When the Time Comes to Say Goodbye - Putting a Horse Down

What owners need to know when considering euthanasia for their horse.

Updated May 9, 2024 | By: Carolyn Hammer, DVM, PhD
An owner lovingly looking at her dark bay horse

As horse owners, we share a profound bond with our equine companions. However, part of responsible ownership involves understanding and preparing for difficult decisions, including euthanasia.

The term euthanasia derives from the Greek word euthanatos meaning “good death.” It is the act of intentionally ending an animal’s life in a humane way. Horse owners also use the phrases “putting a horse down” or “putting a horse to sleep.” However, veterinarians try to steer owners away from using the terminology “putting a horse to sleep,” as it can cause confusion, especially for children, as this “sleep” is not one the horse will wake up from. Euthanasia is a final and irreversible sleep.

While this is not always an easy (or pleasant) topic to discuss, it is our goal to provide you with insights into the euthanasia process, emphasizing the importance of informed decision-making and compassionate end-of-life care for your equine partner.

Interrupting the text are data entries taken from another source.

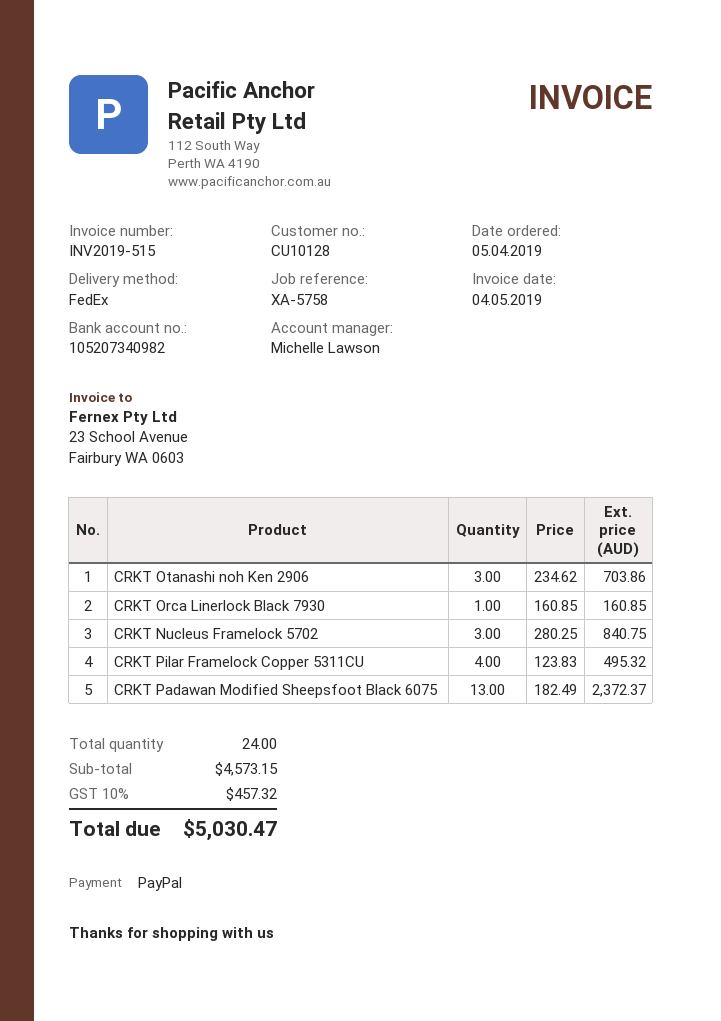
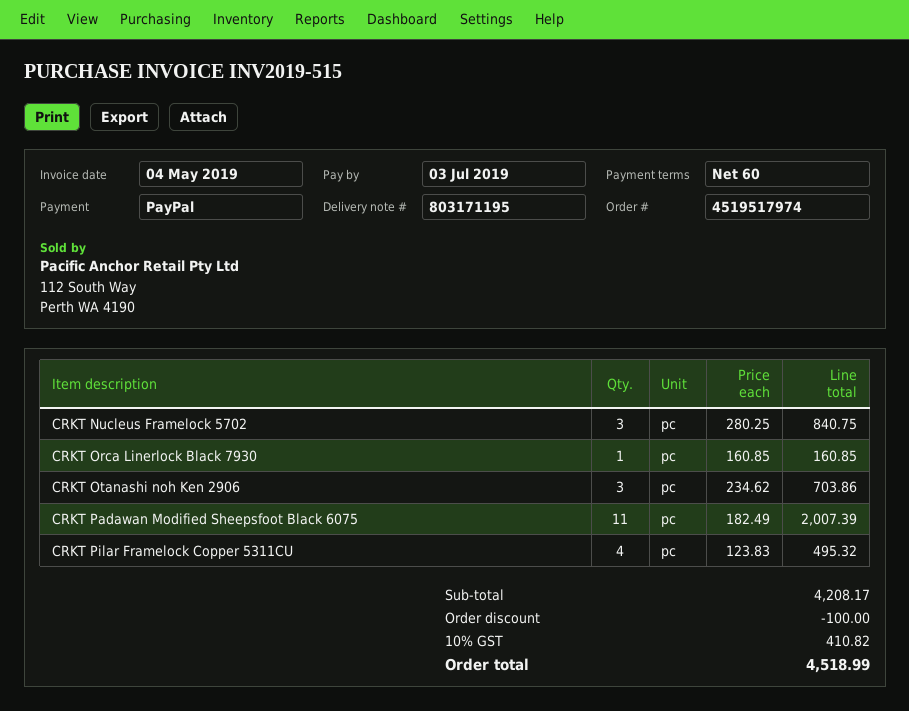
CRKT Padawan Modified Sheepsfoot Black 6075: 13 x 182.49 = 2372.37 -> 11 x 182.49 = 2007.39
subtotal: 4573.15 -> 4208.17
discount: none -> 100.00
tax: 10% = 457.32 -> 10% = 410.82
total: 5030.47 -> 4518.99

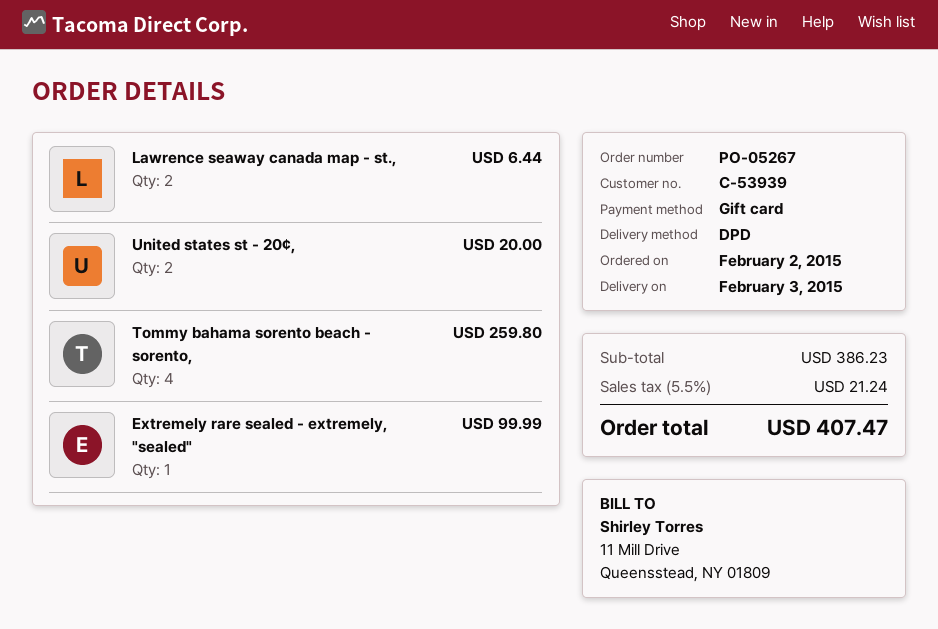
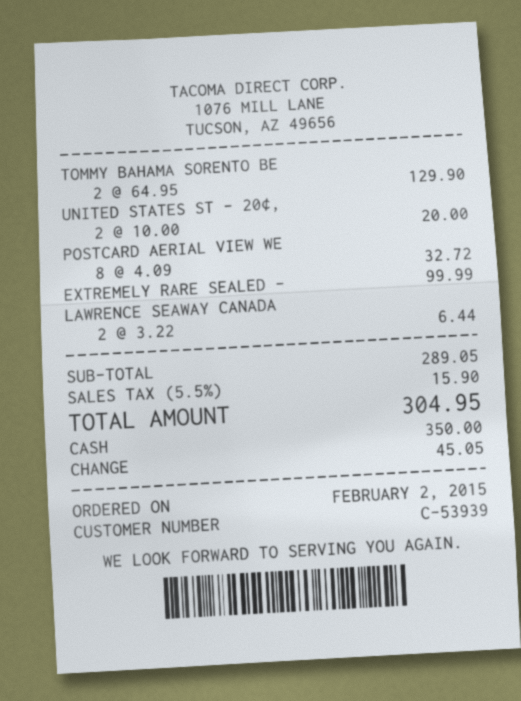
payment method: gift card -> cash
Tommy bahama sorento beach - sorento,: 4 for 259.80 -> 2 for 129.90
POSTCARD AERIAL VIEW WE: none -> 8 for 32.72
subtotal: 386.23 -> 289.05
tax: 5.5% = 21.24 -> 5.5% = 15.90
total: 407.47 -> 304.95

Knowing When it’s Time to Put a Horse Down

horse being hugged by owner

When it comes to saying goodbye, it's often said that it’s better to make the decision a week early than a day late. Almost every veterinarian can recall stories of being called out in the cold, rain, or snow to euthanize an older horse that had become so weak it was now unable to get up. The horse may have spent hours, wet and shivering, waiting for the veterinarian to arrive.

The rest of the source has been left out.